Removing Old Veneer
By Sal Marino
Removing old veneer from a workpiece can be a
nightmare or relatively easy undertaking. This all depends on what
type of glue was used to bond the veneer to the surface. The veneer
on most antique pieces was originally bonded with hide glue and
although very strong, has little resistance to heat and water.
You can take advantage of this by using a household
iron to help you remove the veneer. The heat of the iron will soften
the glue and the steam from the iron will force moisture into the
glue, thus breaking the bond between veneer and surface. Make sure
the iron is filled with water so you can use the steam. Set the iron
at itís highest heat setting and let it heat up. Next, using a wide
spatula or putty knife, start at one corner and try to slightly lift
the veneer by placing the blade between the veneer and surface then
pushing in and prying up.
Once lifted, place the iron directly on top of the
veneer and let it slowly heat the surface. Move the iron in a
circular motion while periodically applying steam. The veneer will
gradually start to lift as the hide glue starts to soften. Work into
to the center and finally off to the other edge until all the veneer
has been removed. You may run into some stubborn spots, in these
areas try applying water directly between the veneer and the surface
by squirting or injecting. After all the old veneer has been
removed, make sure to remove all remains of hide glue left on the
surface. You can use warm water and a scraper for this operation.
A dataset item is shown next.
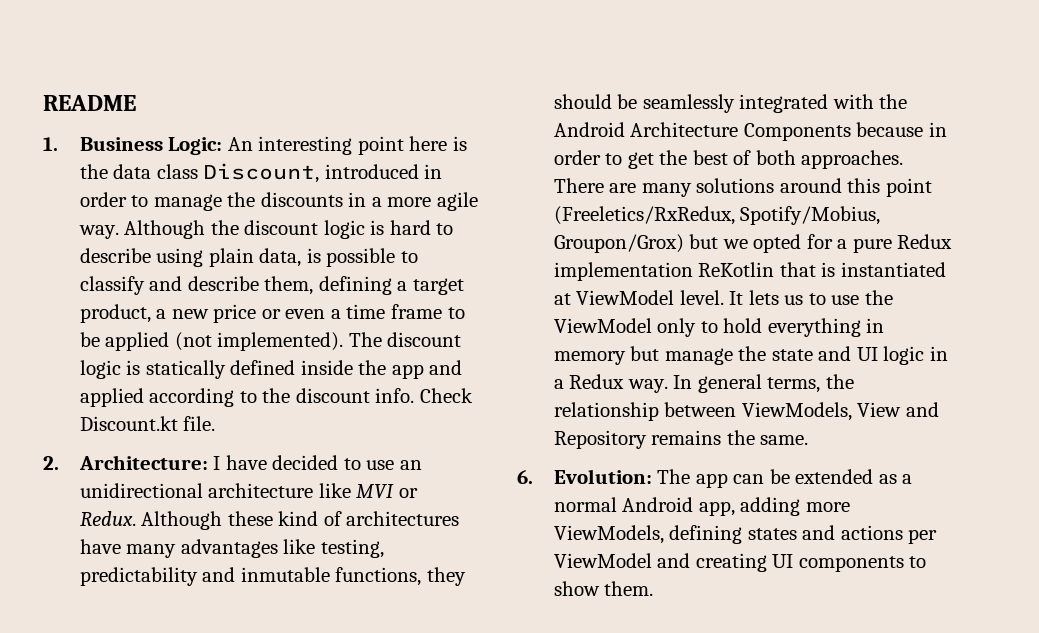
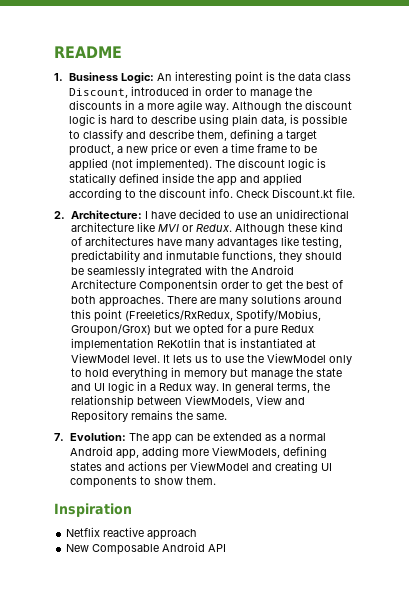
[409,136,448,151] here -> (263, 77) none
[743,122,947,141] Components because in -> [138,279,218,292] Componentsin
[517,470,533,484] 6. -> [54,433,64,441] 7.
(654, 588) none -> [54,503,132,517] [66,527,198,540] [66,542,227,555] // Inspiration // Netflix reactive approach // New Composable Android API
Let the surface dry well before sanding and preparing for
re-veneering or other operations.
If the piece has been built in the past 50 years,
the veneer was most likely bonded with either a yellow, white or
some other type of synthetic resin glue. While the initial bond of
these adhesives are not much stronger than the old hide glues, many
of these glues are extremely resistant to heat and moisture,
therefore removing the same method that is used for hide glue will
not work effectively on these glues.
The best way to approach removing veneer that has
been bonded with a modern adhesive is by trial and error. Sometimes
you may get lucky and the veneer will lift off without much work
because the initial gluing application was not performed properly
due to lack of adhesive, uneven application or inadequate clamping
Once again, start at one corner and try to slightly
lift the veneer by placing the blade between the veneer and surface
then pushing in and prying up. If it does not budge, you may have to
use a chisel and actually break away some of the veneer from the
corner. In certain cases like with the hide glue, soaking also
helps. Sometimes a mixture of 50 percent vinegar and 50 percent
water will help soften the adhesive somewhat. If this does not work,
try a solvent like lacquer thinner or acetone.
The bottom line is that removing veneer can often be
a hard, time consuming job and sometimes it all boils down to
patience and a lot of good old fashioned elbow grease.